All of lore.kernel.org
 help / color / mirror / Atom feed
From: Maarten Lankhorst <maarten.lankhorst@linux.intel.com>
To: John.C.Harrison@Intel.com, Intel-GFX@Lists.FreeDesktop.Org
Subject: Re: [PATCH v7 6/8] drm/i915: Interrupt driven fences
Date: Thu, 21 Apr 2016 09:38:06 +0200	[thread overview]
Message-ID: <5718835E.7000802@linux.intel.com> (raw)

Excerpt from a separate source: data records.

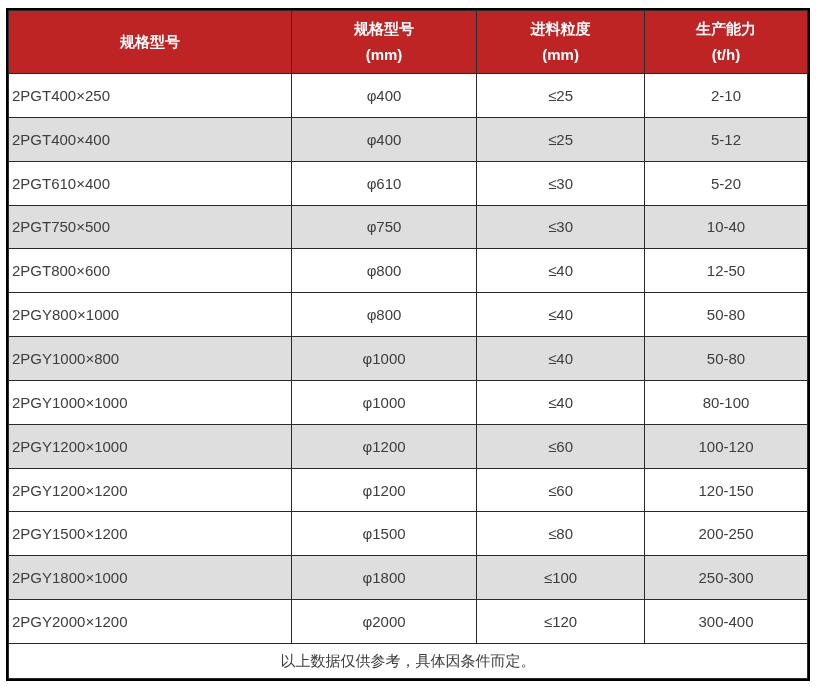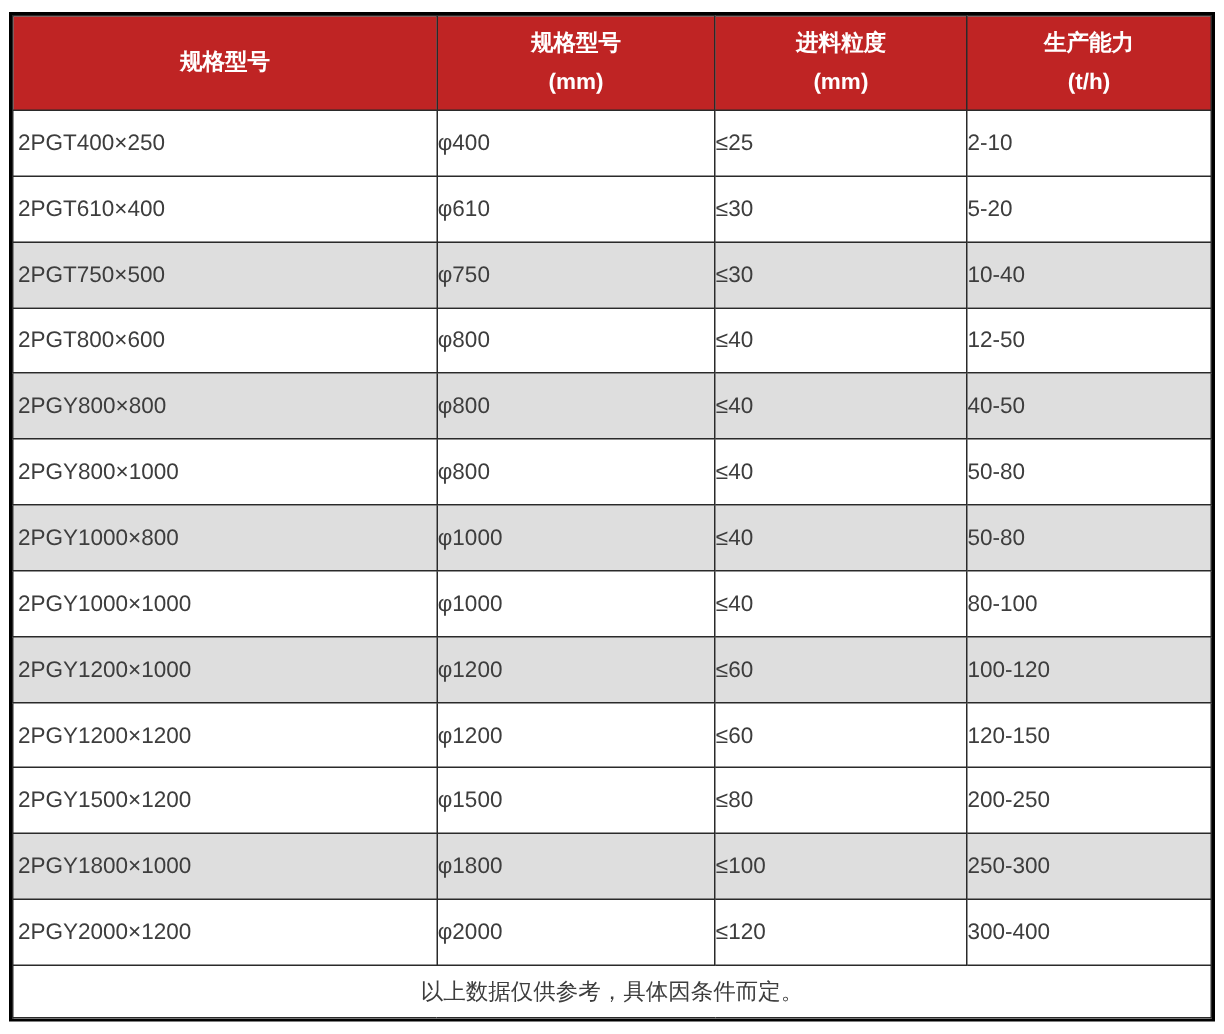"φ400" table.spec-table tbody td { text-align: none -> center }
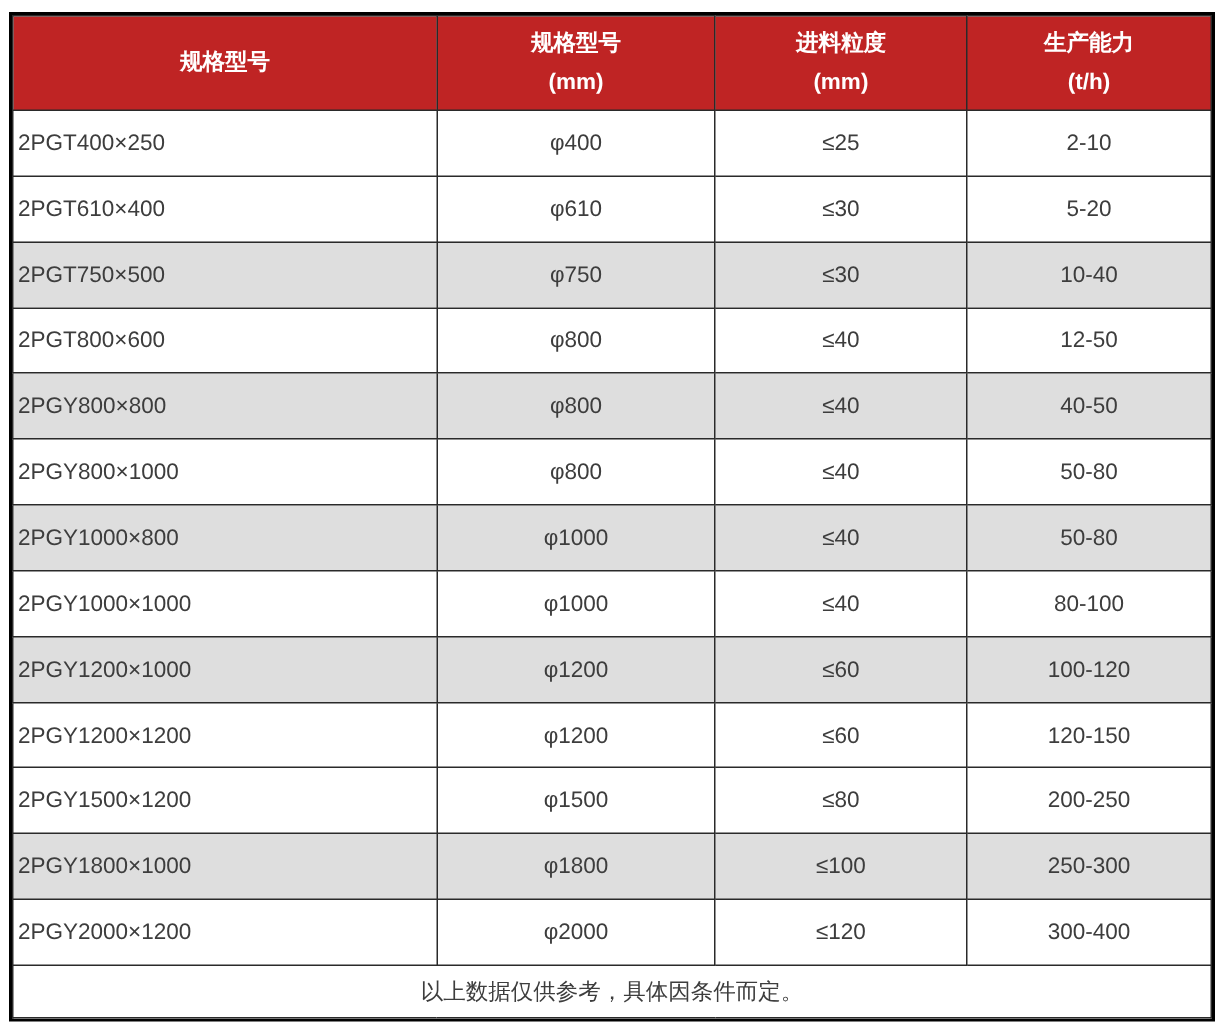"2PGT400×400" tr.alt { html: none -> <tr> <td>2PGT400×400</td> <td>φ400</td> <td>≤25</td> <td>5-12</td> </tr> }
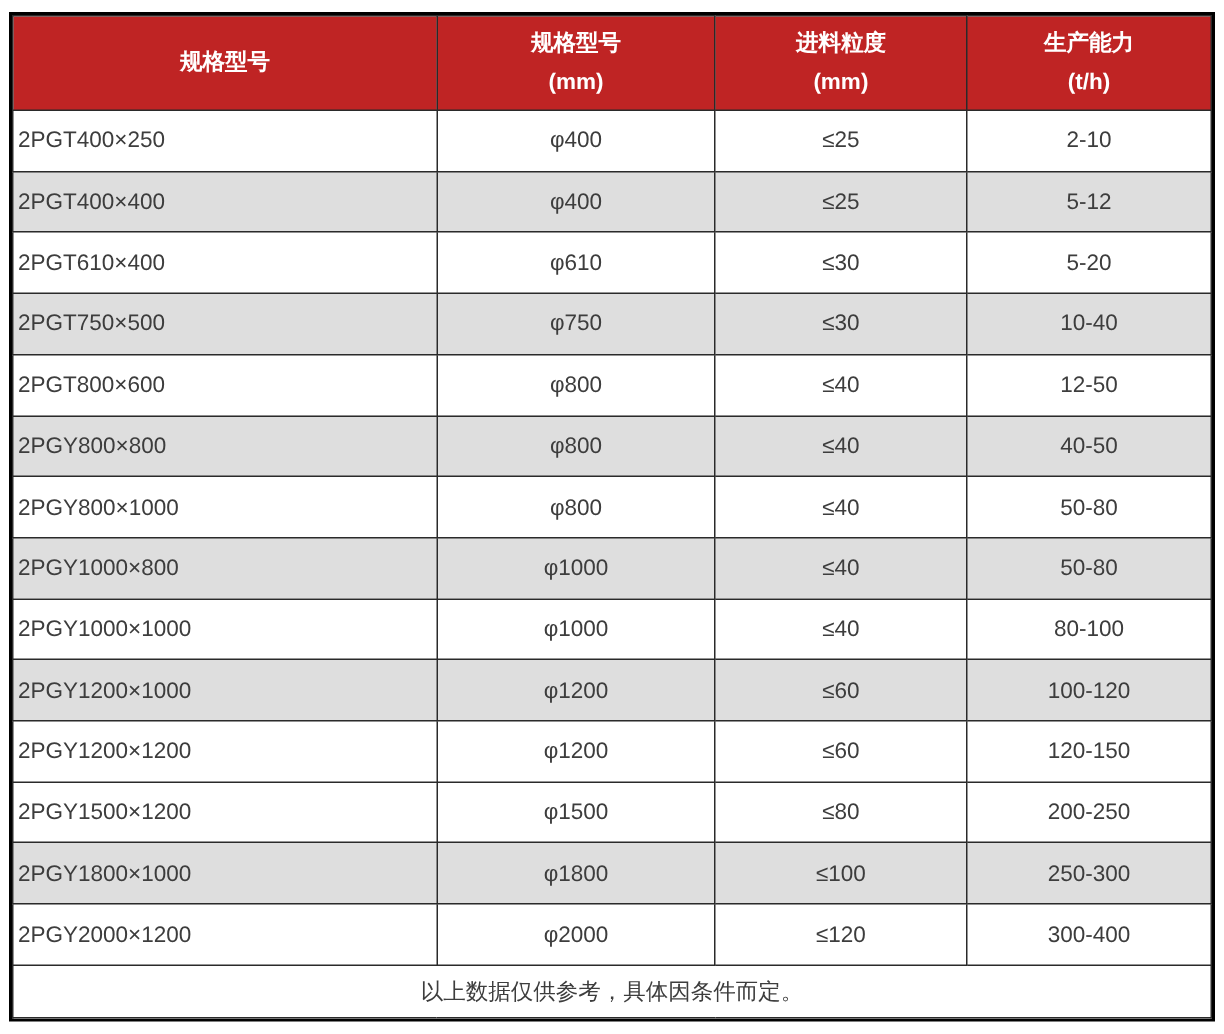"2PGY800×800" tr.alt { html: <tr> <td>2PGY800×800</td> <td>φ800</td> <td>≤40</td> <td>40-50</td> </tr> -> none }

In-Reply-To: <1461172195-3959-7-git-send-email-John.C.Harrison@Intel.com>

Op 20-04-16 om 19:09 schreef John.C.Harrison@Intel.com:
> From: John Harrison <John.C.Harrison@Intel.com>
>
> The intended usage model for struct fence is that the signalled status
> should be set on demand rather than polled. That is, there should not
> be a need for a 'signaled' function to be called everytime the status
> is queried. Instead, 'something' should be done to enable a signal
> callback from the hardware which will update the state directly. In
> the case of requests, this is the seqno update interrupt. The idea is
> that this callback will only be enabled on demand when something
> actually tries to wait on the fence.
>
> This change removes the polling test and replaces it with the callback
> scheme. Each fence is added to a 'please poke me' list at the start of
> i915_add_request(). The interrupt handler then scans through the 'poke
> me' list when a new seqno pops out and signals any matching
> fence/request. The fence is then removed from the list so the entire
> request stack does not need to be scanned every time. Note that the
> fence is added to the list before the commands to generate the seqno
> interrupt are added to the ring. Thus the sequence is guaranteed to be
> race free if the interrupt is already enabled.
>
> Note that the interrupt is only enabled on demand (i.e. when
> __wait_request() is called). Thus there is still a potential race when
> enabling the interrupt as the request may already have completed.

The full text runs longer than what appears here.